What is required :: In the records below, find the line holding "Fato de Banho Speedo Criança" and the line holding "total: 444.01 -> 645.97". Set down both, with every line between them, exactly.

□ □ □ □ □ □ □

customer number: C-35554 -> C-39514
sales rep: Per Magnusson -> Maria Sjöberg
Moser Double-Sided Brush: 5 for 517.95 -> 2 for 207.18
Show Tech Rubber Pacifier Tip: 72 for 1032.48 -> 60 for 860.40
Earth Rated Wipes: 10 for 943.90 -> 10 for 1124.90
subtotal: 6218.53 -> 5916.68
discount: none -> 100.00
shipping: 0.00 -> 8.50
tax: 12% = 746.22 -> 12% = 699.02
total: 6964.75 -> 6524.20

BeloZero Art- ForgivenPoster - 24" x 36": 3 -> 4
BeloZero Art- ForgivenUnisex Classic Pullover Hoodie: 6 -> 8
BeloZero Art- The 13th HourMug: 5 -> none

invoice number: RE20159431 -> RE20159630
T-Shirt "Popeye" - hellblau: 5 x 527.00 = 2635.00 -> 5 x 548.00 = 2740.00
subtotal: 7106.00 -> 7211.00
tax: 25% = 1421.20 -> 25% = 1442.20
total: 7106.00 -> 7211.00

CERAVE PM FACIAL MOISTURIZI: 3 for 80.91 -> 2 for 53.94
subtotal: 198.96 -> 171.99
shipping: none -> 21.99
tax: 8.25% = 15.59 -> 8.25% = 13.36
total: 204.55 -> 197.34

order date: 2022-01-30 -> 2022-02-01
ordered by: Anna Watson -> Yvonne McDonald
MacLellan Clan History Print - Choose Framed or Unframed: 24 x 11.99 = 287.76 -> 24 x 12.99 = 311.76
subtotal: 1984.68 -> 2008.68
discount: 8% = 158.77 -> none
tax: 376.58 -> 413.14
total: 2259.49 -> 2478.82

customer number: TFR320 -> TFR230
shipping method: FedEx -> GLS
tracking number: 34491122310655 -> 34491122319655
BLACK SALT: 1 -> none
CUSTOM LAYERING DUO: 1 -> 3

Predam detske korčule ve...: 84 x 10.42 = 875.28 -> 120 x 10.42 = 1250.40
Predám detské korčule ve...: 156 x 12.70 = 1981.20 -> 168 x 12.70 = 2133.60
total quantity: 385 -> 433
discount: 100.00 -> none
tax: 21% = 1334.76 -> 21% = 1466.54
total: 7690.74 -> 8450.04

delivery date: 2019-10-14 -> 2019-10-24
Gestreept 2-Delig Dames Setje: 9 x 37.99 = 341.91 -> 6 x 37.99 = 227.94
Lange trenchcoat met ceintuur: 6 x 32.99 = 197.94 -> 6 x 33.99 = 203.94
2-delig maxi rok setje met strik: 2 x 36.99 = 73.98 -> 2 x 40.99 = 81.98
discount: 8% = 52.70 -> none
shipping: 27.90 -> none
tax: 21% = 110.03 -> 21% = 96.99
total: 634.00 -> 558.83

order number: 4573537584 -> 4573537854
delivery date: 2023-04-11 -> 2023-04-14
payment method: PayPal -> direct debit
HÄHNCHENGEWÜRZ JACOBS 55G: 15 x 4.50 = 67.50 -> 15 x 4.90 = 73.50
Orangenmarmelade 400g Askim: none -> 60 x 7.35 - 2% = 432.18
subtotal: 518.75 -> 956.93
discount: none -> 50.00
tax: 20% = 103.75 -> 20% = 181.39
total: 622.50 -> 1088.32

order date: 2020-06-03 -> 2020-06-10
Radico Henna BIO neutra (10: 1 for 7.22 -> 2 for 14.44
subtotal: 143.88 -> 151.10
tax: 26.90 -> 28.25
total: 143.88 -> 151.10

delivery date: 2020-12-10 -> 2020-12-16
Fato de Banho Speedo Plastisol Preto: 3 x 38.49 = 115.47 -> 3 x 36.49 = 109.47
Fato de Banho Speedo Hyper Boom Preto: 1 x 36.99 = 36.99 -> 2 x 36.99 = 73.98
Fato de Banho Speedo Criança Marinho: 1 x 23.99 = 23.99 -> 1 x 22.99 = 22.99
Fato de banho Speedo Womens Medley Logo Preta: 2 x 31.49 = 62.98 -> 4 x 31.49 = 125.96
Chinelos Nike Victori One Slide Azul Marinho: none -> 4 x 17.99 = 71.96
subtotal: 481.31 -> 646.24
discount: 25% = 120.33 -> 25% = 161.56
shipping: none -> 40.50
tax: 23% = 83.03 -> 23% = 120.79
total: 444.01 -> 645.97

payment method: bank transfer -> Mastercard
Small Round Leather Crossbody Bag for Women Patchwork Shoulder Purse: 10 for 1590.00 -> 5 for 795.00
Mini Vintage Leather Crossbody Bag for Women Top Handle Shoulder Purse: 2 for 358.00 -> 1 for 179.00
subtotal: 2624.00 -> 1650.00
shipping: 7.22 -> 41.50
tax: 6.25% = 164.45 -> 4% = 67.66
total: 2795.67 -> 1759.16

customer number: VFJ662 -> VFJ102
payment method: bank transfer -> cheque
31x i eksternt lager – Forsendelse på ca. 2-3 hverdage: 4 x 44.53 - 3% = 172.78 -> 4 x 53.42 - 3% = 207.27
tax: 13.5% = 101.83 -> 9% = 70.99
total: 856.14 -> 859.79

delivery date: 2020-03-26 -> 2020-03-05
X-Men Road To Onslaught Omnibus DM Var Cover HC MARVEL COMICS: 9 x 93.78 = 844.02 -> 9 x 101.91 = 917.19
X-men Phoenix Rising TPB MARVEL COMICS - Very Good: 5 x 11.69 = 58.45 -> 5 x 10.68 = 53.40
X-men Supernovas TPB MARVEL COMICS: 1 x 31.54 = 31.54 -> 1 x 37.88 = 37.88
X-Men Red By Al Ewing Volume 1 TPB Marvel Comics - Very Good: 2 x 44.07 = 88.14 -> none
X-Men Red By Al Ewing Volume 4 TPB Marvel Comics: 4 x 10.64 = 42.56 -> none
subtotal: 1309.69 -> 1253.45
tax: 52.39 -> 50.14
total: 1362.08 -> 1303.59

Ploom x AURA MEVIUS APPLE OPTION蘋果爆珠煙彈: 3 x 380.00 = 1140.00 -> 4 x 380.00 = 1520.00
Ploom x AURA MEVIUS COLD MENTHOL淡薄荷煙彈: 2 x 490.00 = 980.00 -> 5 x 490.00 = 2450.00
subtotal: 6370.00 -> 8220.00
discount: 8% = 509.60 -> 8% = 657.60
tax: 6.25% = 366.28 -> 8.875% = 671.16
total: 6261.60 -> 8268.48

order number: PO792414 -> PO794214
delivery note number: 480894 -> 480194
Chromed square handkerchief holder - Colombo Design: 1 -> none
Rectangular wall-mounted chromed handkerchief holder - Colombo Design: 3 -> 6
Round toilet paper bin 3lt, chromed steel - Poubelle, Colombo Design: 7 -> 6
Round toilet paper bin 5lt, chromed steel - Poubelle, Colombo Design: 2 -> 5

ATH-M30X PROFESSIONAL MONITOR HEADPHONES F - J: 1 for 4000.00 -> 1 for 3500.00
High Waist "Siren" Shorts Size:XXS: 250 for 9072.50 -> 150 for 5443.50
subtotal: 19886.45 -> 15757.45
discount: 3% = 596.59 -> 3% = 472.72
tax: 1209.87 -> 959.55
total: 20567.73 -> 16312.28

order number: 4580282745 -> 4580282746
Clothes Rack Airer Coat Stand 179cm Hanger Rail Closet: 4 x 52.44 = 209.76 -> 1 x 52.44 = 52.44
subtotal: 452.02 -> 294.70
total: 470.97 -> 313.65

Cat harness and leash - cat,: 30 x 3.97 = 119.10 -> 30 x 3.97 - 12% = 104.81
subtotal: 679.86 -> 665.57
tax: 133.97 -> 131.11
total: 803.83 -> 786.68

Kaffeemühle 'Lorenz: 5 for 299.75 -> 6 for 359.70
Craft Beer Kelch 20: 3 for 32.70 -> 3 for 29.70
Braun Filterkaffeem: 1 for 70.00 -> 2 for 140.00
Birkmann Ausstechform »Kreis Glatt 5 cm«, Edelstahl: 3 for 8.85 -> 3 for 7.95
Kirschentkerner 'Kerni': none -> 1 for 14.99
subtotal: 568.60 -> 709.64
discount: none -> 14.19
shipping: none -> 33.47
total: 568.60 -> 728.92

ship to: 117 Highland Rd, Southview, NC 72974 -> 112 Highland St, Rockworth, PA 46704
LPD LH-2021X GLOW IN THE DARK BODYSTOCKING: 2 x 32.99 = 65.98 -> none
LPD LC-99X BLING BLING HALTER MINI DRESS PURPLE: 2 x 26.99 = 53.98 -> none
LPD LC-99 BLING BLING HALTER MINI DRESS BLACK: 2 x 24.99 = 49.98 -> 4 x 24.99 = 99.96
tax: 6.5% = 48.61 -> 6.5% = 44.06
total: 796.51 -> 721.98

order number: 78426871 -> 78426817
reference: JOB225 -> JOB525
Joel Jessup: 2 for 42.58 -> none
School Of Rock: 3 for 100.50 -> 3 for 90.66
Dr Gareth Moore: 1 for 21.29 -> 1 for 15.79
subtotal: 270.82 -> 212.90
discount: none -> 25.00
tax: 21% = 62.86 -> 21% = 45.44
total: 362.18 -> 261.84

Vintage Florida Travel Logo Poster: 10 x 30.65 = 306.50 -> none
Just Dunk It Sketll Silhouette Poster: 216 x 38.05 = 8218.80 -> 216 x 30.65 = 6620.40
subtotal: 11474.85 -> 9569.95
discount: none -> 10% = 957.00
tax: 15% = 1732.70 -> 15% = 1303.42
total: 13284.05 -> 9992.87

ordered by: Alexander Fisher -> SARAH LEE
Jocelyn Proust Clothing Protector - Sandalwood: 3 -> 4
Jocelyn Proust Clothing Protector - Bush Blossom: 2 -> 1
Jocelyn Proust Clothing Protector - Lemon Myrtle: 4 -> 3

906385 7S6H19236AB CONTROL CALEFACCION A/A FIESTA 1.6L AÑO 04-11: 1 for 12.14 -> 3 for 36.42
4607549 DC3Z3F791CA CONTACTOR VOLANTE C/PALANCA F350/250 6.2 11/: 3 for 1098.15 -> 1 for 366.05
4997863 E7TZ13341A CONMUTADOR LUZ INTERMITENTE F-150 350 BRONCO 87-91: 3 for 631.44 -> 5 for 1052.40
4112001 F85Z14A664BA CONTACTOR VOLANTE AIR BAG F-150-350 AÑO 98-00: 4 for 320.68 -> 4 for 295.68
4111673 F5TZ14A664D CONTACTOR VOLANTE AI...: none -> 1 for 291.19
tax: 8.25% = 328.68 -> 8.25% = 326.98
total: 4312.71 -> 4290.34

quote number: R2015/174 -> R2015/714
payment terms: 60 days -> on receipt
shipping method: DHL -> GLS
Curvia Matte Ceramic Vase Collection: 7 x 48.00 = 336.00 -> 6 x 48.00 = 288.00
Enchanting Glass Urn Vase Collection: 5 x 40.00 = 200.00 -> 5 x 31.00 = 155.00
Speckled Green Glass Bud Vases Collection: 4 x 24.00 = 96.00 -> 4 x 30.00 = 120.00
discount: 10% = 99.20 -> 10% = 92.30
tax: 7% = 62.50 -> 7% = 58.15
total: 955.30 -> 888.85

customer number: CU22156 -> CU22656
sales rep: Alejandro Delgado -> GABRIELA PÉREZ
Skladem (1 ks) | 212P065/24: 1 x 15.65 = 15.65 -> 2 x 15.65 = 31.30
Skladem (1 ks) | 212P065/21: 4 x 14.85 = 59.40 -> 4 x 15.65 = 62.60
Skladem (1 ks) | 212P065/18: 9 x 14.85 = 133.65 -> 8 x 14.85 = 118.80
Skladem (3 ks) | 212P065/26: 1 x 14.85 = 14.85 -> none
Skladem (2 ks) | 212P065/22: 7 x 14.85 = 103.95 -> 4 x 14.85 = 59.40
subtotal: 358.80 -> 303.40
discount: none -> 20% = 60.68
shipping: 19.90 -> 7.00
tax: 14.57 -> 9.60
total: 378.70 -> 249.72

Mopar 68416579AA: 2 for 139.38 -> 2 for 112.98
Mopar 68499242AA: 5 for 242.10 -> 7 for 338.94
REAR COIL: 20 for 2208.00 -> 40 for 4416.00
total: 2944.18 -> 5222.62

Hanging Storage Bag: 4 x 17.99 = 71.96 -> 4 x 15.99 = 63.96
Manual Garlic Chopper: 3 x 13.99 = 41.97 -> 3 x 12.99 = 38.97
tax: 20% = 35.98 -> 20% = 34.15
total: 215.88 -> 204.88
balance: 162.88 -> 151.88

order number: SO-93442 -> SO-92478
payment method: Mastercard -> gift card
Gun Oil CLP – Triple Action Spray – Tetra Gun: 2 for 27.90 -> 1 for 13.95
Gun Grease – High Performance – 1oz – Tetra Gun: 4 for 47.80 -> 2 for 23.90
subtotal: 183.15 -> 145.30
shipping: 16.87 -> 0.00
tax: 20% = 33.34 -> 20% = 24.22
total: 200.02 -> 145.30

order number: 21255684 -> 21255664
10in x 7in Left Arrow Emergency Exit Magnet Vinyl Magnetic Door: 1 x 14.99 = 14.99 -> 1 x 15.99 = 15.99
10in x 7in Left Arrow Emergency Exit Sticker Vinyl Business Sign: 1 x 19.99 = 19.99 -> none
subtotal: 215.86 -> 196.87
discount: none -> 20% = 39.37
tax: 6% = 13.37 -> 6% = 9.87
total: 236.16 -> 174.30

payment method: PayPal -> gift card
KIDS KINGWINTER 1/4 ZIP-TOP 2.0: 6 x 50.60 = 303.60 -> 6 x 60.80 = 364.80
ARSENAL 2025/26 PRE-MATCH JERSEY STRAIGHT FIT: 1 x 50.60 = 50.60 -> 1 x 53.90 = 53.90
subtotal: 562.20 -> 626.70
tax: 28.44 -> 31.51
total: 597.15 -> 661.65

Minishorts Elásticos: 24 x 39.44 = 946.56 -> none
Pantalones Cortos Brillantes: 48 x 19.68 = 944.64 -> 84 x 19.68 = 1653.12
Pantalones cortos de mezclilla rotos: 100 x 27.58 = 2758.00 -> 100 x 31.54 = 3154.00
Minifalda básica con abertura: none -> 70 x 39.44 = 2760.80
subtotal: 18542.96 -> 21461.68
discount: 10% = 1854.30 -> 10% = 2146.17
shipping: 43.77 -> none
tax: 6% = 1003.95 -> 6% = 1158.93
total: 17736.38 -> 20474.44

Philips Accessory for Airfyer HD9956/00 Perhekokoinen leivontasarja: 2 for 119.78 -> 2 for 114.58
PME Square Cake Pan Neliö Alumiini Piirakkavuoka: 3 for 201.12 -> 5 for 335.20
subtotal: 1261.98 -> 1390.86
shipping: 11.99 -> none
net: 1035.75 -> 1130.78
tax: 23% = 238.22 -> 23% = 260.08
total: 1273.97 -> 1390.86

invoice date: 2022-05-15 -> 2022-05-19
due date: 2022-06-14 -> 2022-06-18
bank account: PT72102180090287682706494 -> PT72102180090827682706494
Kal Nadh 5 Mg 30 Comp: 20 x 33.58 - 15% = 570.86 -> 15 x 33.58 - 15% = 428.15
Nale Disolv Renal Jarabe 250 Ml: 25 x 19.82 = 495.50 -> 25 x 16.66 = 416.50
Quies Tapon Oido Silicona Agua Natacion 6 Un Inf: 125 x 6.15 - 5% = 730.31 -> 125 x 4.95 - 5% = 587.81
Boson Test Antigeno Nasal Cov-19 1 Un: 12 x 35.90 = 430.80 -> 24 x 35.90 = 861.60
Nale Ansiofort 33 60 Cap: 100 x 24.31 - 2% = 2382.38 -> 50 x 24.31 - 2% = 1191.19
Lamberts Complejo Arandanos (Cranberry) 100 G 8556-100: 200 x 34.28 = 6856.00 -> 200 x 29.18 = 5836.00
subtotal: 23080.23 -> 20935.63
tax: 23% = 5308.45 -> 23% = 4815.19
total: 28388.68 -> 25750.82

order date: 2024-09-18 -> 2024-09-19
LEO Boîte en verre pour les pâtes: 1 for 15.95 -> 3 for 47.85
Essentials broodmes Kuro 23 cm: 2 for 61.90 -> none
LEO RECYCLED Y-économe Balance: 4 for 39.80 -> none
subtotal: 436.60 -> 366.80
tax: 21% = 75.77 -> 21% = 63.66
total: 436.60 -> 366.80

□ □ □ □ □ □ □

Your solution ::
Fato de Banho Speedo Criança Marinho: 1 x 23.99 = 23.99 -> 1 x 22.99 = 22.99
Fato de banho Speedo Womens Medley Logo Preta: 2 x 31.49 = 62.98 -> 4 x 31.49 = 125.96
Chinelos Nike Victori One Slide Azul Marinho: none -> 4 x 17.99 = 71.96
subtotal: 481.31 -> 646.24
discount: 25% = 120.33 -> 25% = 161.56
shipping: none -> 40.50
tax: 23% = 83.03 -> 23% = 120.79
total: 444.01 -> 645.97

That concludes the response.